## Directions for this task
Would you retype the listing below exactly as given?
*** Given data Section Begins ***
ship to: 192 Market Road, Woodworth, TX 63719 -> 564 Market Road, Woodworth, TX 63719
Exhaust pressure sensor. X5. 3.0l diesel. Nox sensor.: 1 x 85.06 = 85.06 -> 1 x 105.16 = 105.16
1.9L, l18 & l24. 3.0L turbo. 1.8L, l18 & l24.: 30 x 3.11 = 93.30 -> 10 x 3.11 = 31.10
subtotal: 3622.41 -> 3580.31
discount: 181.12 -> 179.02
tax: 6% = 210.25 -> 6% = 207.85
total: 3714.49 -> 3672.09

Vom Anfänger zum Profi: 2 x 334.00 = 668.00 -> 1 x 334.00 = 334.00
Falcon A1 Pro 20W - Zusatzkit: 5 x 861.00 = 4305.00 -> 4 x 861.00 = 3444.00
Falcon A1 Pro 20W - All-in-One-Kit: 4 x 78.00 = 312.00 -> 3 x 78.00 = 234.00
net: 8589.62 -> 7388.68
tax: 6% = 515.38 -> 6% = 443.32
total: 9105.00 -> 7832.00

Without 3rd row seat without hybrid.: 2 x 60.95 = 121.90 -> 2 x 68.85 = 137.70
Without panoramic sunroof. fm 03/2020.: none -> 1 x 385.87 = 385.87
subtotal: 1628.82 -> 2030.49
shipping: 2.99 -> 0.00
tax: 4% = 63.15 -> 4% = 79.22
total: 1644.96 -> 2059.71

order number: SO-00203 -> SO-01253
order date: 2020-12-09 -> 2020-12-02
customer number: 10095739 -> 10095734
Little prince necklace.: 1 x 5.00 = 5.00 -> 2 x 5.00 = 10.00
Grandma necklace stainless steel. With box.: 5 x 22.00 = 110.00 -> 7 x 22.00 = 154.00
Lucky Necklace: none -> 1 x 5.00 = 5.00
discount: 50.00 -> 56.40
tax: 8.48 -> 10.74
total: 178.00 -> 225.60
*** Given data Section Ends ***
## Exercise answer
ship to: 192 Market Road, Woodworth, TX 63719 -> 564 Market Road, Woodworth, TX 63719
Exhaust pressure sensor. X5. 3.0l diesel. Nox sensor.: 1 x 85.06 = 85.06 -> 1 x 105.16 = 105.16
1.9L, l18 & l24. 3.0L turbo. 1.8L, l18 & l24.: 30 x 3.11 = 93.30 -> 10 x 3.11 = 31.10
subtotal: 3622.41 -> 3580.31
discount: 181.12 -> 179.02
tax: 6% = 210.25 -> 6% = 207.85
total: 3714.49 -> 3672.09

Vom Anfänger zum Profi: 2 x 334.00 = 668.00 -> 1 x 334.00 = 334.00
Falcon A1 Pro 20W - Zusatzkit: 5 x 861.00 = 4305.00 -> 4 x 861.00 = 3444.00
Falcon A1 Pro 20W - All-in-One-Kit: 4 x 78.00 = 312.00 -> 3 x 78.00 = 234.00
net: 8589.62 -> 7388.68
tax: 6% = 515.38 -> 6% = 443.32
total: 9105.00 -> 7832.00

Without 3rd row seat without hybrid.: 2 x 60.95 = 121.90 -> 2 x 68.85 = 137.70
Without panoramic sunroof. fm 03/2020.: none -> 1 x 385.87 = 385.87
subtotal: 1628.82 -> 2030.49
shipping: 2.99 -> 0.00
tax: 4% = 63.15 -> 4% = 79.22
total: 1644.96 -> 2059.71

order number: SO-00203 -> SO-01253
order date: 2020-12-09 -> 2020-12-02
customer number: 10095739 -> 10095734
Little prince necklace.: 1 x 5.00 = 5.00 -> 2 x 5.00 = 10.00
Grandma necklace stainless steel. With box.: 5 x 22.00 = 110.00 -> 7 x 22.00 = 154.00
Lucky Necklace: none -> 1 x 5.00 = 5.00
discount: 50.00 -> 56.40
tax: 8.48 -> 10.74
total: 178.00 -> 225.60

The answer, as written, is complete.